Since a product intended for washing our face in order for us to be able to continue with the rest of our beauty routine can be called both a cleanser and a face wash, then there’s no real difference between the two.

What Are Face Washes?

Face washes were compared in their harshness to soaps and where considered appropriate for those with oily or combination skin.

Not even those skin types will benefit from harsh cleansing products, those notions are long gone.

Because now we know that if you strip the skin of its essential oils, it will feel the need to produce excess sebum, which will lead to even more clogged pores and, subsequently, breakouts.

That’s why, instead, manufacturers have turned their attention to ingredients that can balance sebum production because it’s much more beneficial to have a healthy skin barrier if you want a healthy skin with fewer problems.

We know better now and manufacturers definitely know better: a face wash must be gentle and achieve that balance of not irritating the skin, even when it contains more powerful active ingredients, like benzoyl peroxide. Salicylic acid is very gentle.

Those ingredients can target specific problems, like it’s the case with cleansers (face washes) for acne-prone or oily skin or like it’s the case with those formulate for sensitive or dry skin or like it’s even the case for those addressing aging skin.
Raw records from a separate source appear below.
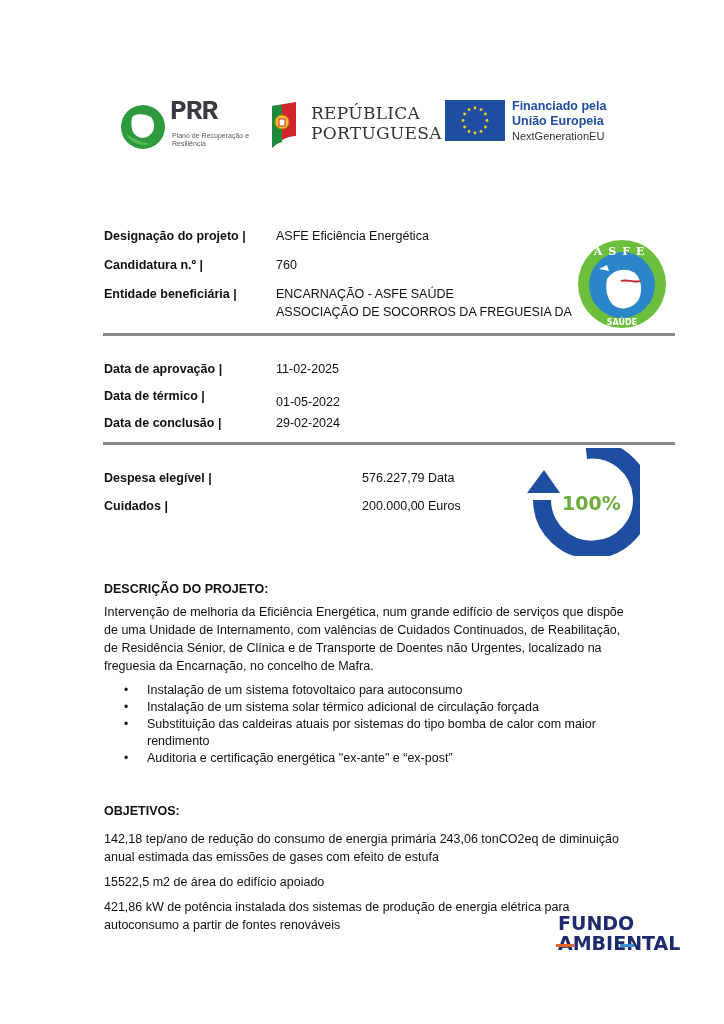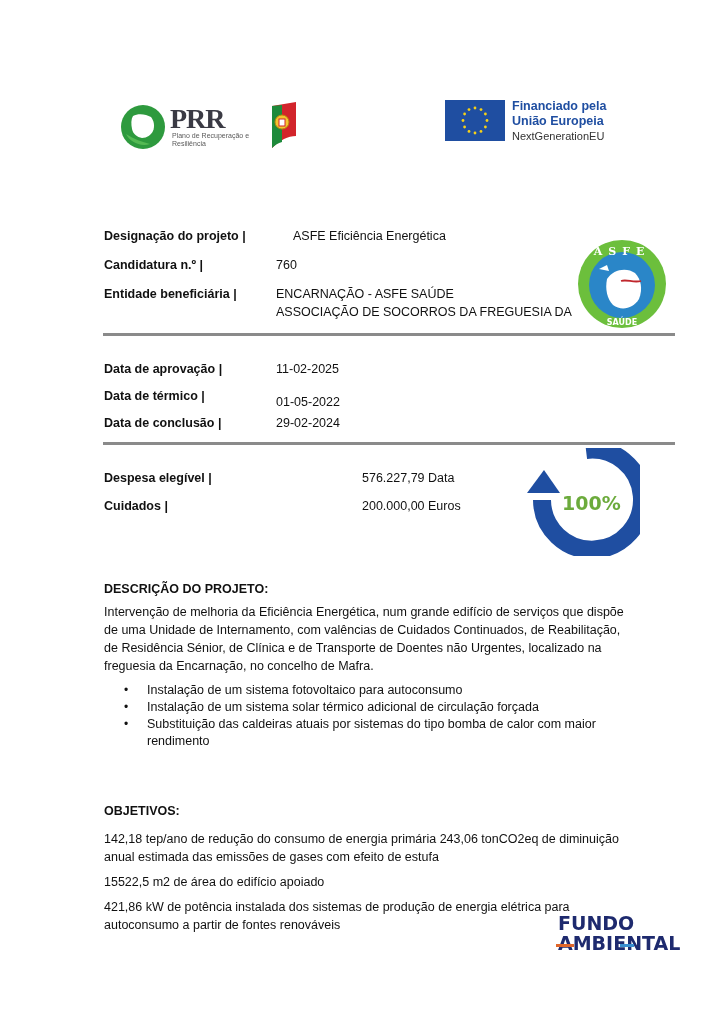"PRR" .prr-word { font-family: Liberation Serif, serif -> Liberation Mono, monospace; top: 7px -> 0 }
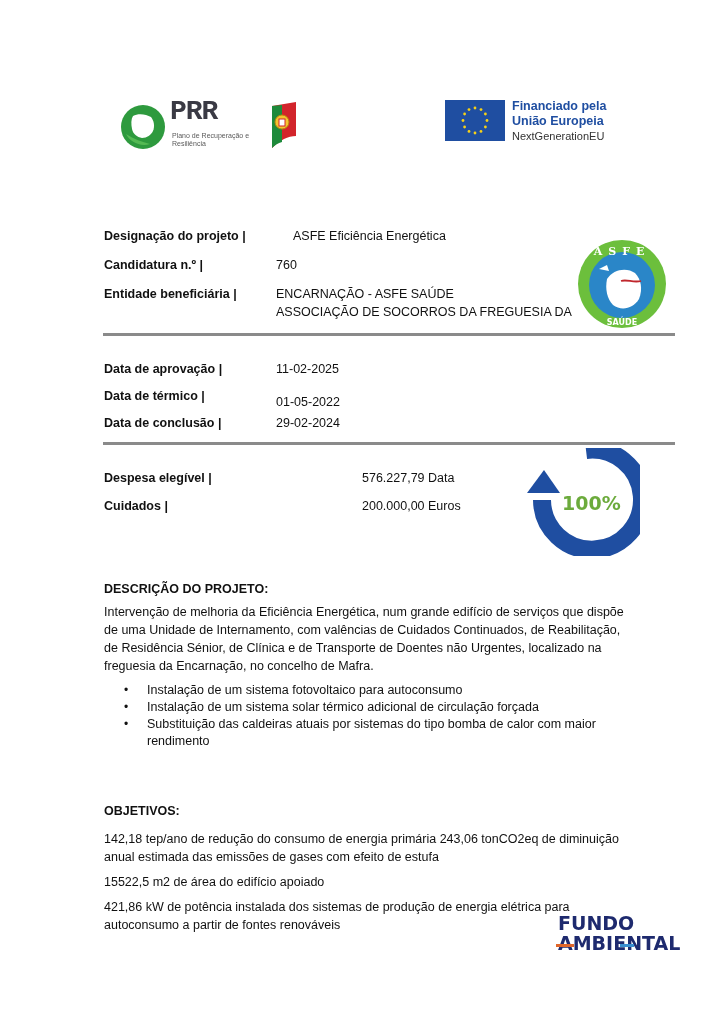"REPÚBLICA" div.rp-text { html: none -> <div> <div>REPÚBLICA</div> <div>PORTUGUESA</div> </div> }
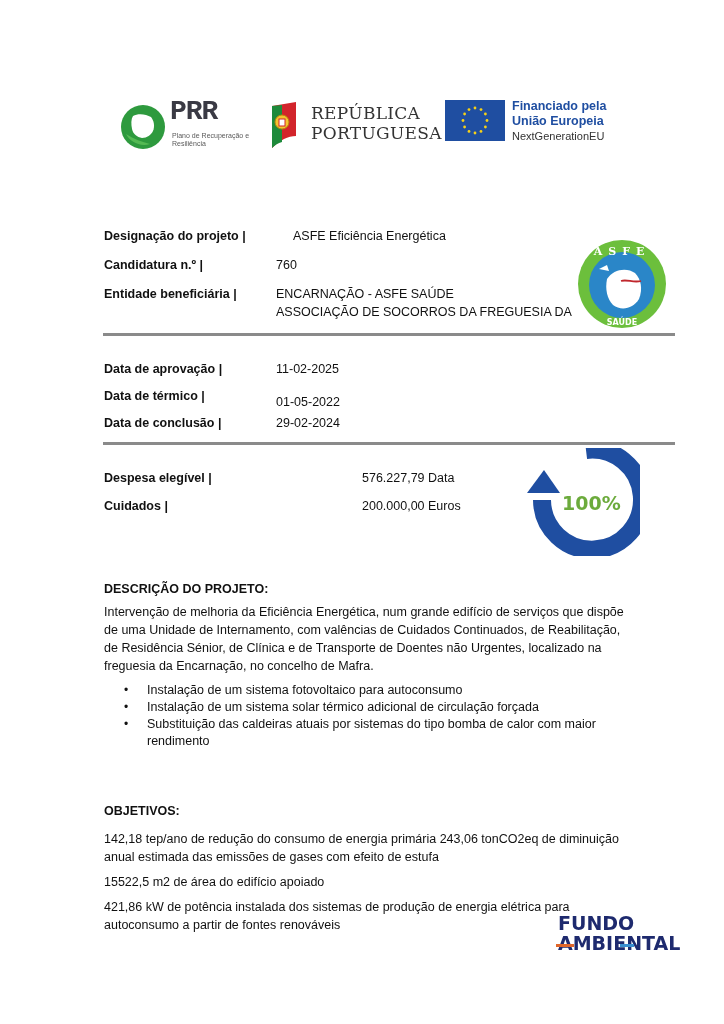"ASFE Eficiência Energética" div.value { margin-left: 17px -> none }
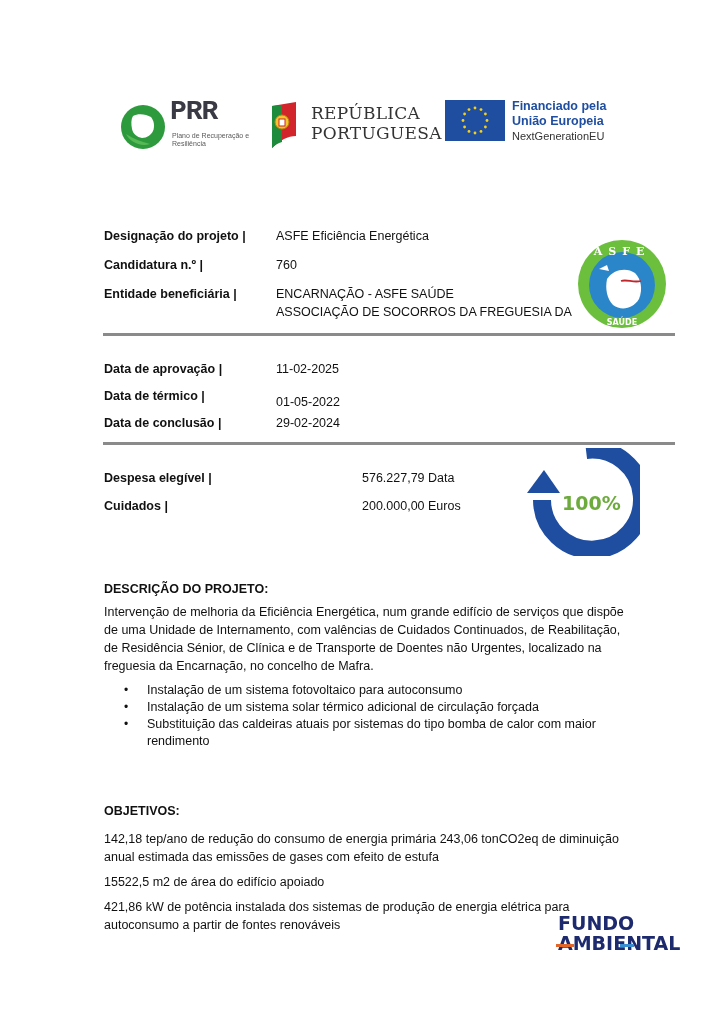"Auditoria e certificação energética" li { html: none -> <li>Auditoria e certificação energética "ex-ante" e “ex-post”</li> }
How Do We Use Cleansers and Face Washes?

The steps are the same because both are the same product:

  • wash your hands first
  • then wet the skin with lukewarm water
  • there are two consistencies: gel, which will not form a lather exactly, and foam, which is self-explanatory – I have used both types and they both cleanse the face thoroughly if they’re from a good manufacturer, you don’t need to see excessive foam to know that they work
  • massage gently the skin with the gel or foam
  • you should massage for about a minute
  • then rinse with lukewarm water
  • pat dry with a towel, always a clean towel every time, don’t rub the skin just pat it dry

As I said, those wearing makeup should double cleanse. It means that they should use two separate products for cleansing the face in order to remove absolutely everything.

Most cleansers/face washes will state that they remove makeup as well so you can try a single product and see how that goes.

Or you can use face wipes or a makeup melting balm or any other form of makeup remover and then wash your face with a cleanser.

As for our cleanser vs face wash debate, I think we all now understand that nowadays, with how things have evolved in the beauty industry, they refer to the same product.